Both the URLLIB2 and the requests libraries recognize http_proxy and HTTPS_PROXY environment variables, and the use of proxies is automatically set once the environment variables are detected. This is useful when debugging with an HTTP proxy because the IP address and port of the proxy server can be adjusted arbitrarily according to the environment variables without modifying the code. Most of the software in *nix also supports HTTP_PROXY environment variable identification, such as curl, wget, Axel, ARIA2C, and so on.

$ http_proxy= python-c ' import requests; Print (Requests.get ("HTTP://HTTPBIN.ORG/IP"). JSON ()) ' {U ' origin ': U ' '}$ http_proxy= Curl{  "origin": ""}

In a Ipython interactive environment, it may often be necessary to temporarily debug HTTP requests, which can be done simply by setting the os.environ['http_proxy'] Add/Cancel HTTP proxy.

In [245]: os.environ[' http_proxy '] = ' ' in [246]: Requests.get ("HTTP://HTTPBIN.ORG/IP"). JSON () out[ 246]: {U ' origin ': U ' '}in [249]: os.environ[' http_proxy '] = ' in []: Requests.get (" /IP "). JSON () out[250]: {U ' origin ': U ' x.x.x.x '}

0x04 Mitm-proxy

MITM originates from Man-in-the-middle Attack, a man-in-the-middle attack that intercepts, listens to, and tamper with data in a network between clients and servers.

Mitmproxy is a Python language development of open-source man-in-the-middle agent artifact, support SSL, support transparent proxy, reverse proxy, support traffic recording replay, support custom script and so on.

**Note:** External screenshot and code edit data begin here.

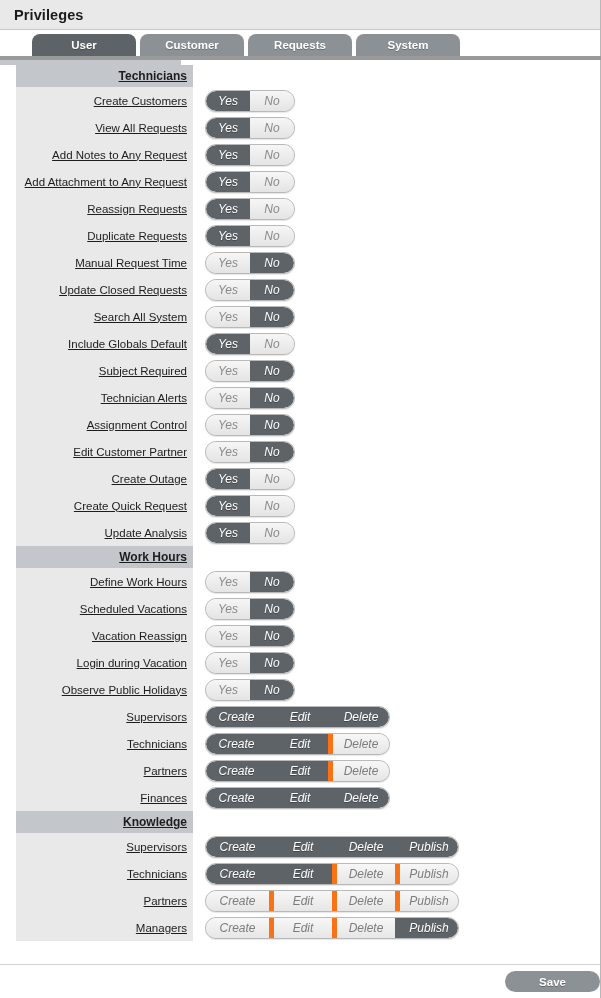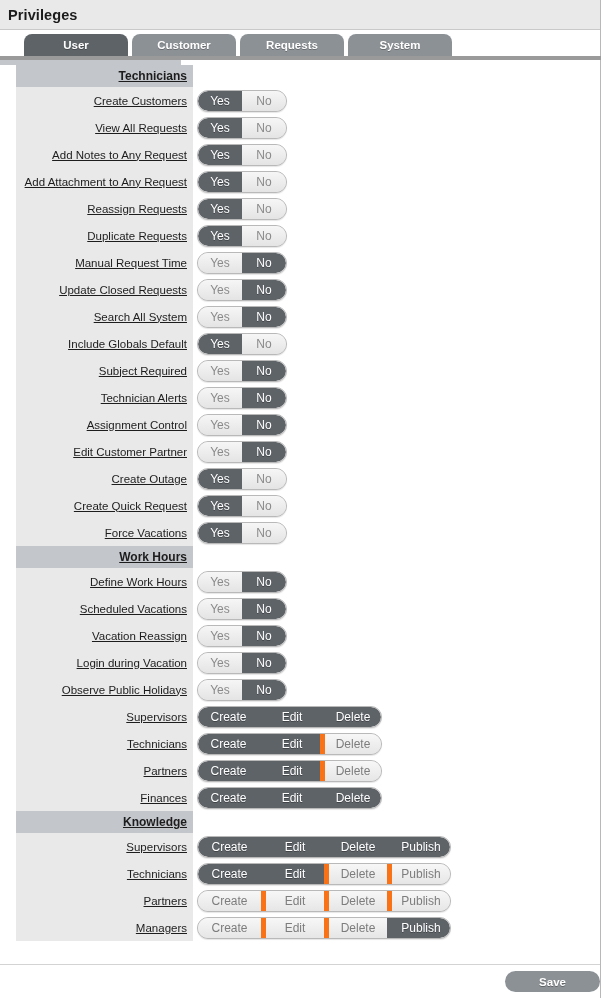--- a/index.html
+++ b/index.html
@@ -18,35 +18,35 @@
     border-right: 1px solid #b8b8b8;
   }
 
   
   .titlebar {
     height: 30px;
     background: #e9e9e9;
     border-bottom: 1px solid #c9c9c9;
     display: flex;
     align-items: center;
-    padding-left: 8px;
+    padding-left: 14px;
   }
   .titlebar .title {
     font-size: 14.5px;
     font-weight: bold;
     color: #1b1b1b;
     letter-spacing: .1px;
   }
 
   
   .tabstrip {
     position: relative;
     height: 26px;
     background: #ffffff;
-    padding-left: 24px;
+    padding-left: 32px;
     display: flex;
     align-items: flex-end;
     gap: 4px;
   }
   .tab {
     height: 22px;
     min-width: 104px;
     padding: 0 16px;
     border-radius: 8px 8px 0 0;
     background: #8c9196;
@@ -98,22 +98,23 @@
     background: #c3c7cc;
     font-weight: bold;
     font-size: 12px;
   }
   .row.section { min-height: 22px; }
   .valcell {
     flex: 1 1 auto;
     align-self: stretch;
     display: flex;
     align-items: center;
-    padding-left: 4px;
+    padding-left: 12px;
     background: #ffffff;
+    font-style: italic;
   }
 
   
   .toggle {
     display: inline-flex;
     height: 22px;
     border-radius: 11px;
     overflow: hidden;
     border: 1px solid #b9b9b9;
     background: #eaeaea;
@@ -361,21 +362,21 @@
       <div class="row">
         <div class="labelcell">Create Quick Request</div>
         <div class="valcell">
           <div class="toggle">
             <div class="seg yes on">Yes</div>
             <div class="seg no">No</div>
           </div>
         </div>
       </div>
       <div class="row">
-        <div class="labelcell">Force Vacations</div>
+        <div class="labelcell">Update Analysis</div>
         <div class="valcell">
           <div class="toggle">
             <div class="seg yes on">Yes</div>
             <div class="seg no">No</div>
           </div>
         </div>
       </div>
       <div class="row section">
         <div class="labelcell">Work Hours</div>
         <div class="valcell"></div>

Functionally similar to fiddler in Windows, but Mitmproxy is a console program with no GUI interface, but it's easy to use. With Mitmproxy, you can easily filter, intercept, modify any proxy HTTP request/response packets, and even use its scripting API to write scripts to automatically intercept and modify HTTP data.

# Test.pydef Response (Flow):    flow.response.headers["BOOM"] = "boom!boom!boom!"

The script above adds a header named boom to all the proxied HTTP response headers. mitmproxy -s ''start the Mitmproxy,curl verification with a command the results found that there was indeed a boom-head.

$ http_proxy=localhost:8080 curl-i ' ' http/1.1 OKServer:nginxDate:Thu, Geneva 09:02:04 Gmtconten T-type:application/jsoncontent-length:186connection:keep-aliveaccess-control-allow-origin: * Access-control-allow-credentials:trueboom:boom!boom!boom!...

Obviously Mitmproxy scripts can do far more than that, and with Python's powerful capabilities, there are many ways to use it. In addition, Mitmproxy also provides a powerful API, on the basis of these APIs, you can fully customize a special function to achieve a dedicated proxy server.

After the performance test, it is found that the efficiency of mitmproxy is not particularly high. If only for debugging purposes that's OK, but if you want to use the production environment, there are a lot of concurrent requests through the proxy, the performance is still slightly near. I use twisted to achieve a simple proxy, for the company's internal Web site to add functionality, improve the user experience, and later have the opportunity to share with you.

Related Article

Contact Us

The content source of this page is from Internet, which doesn't represent Alibaba Cloud's opinion; products and services mentioned on that page don't have any relationship with Alibaba Cloud. If the content of the page makes you feel confusing, please write us an email, we will handle the problem within 5 days after receiving your email.

If you find any instances of plagiarism from the community, please send an email to: and provide relevant evidence. A staff member will contact you within 5 working days.

A Free Trial That Lets You Build Big!

Start building with 50+ products and up to 12 months usage for Elastic Compute Service

  • Sales Support

    1 on 1 presale consultation

  • After-Sales Support

    24/7 Technical Support 6 Free Tickets per Quarter Faster Response

  • Alibaba Cloud offers highly flexible support services tailored to meet your exact needs.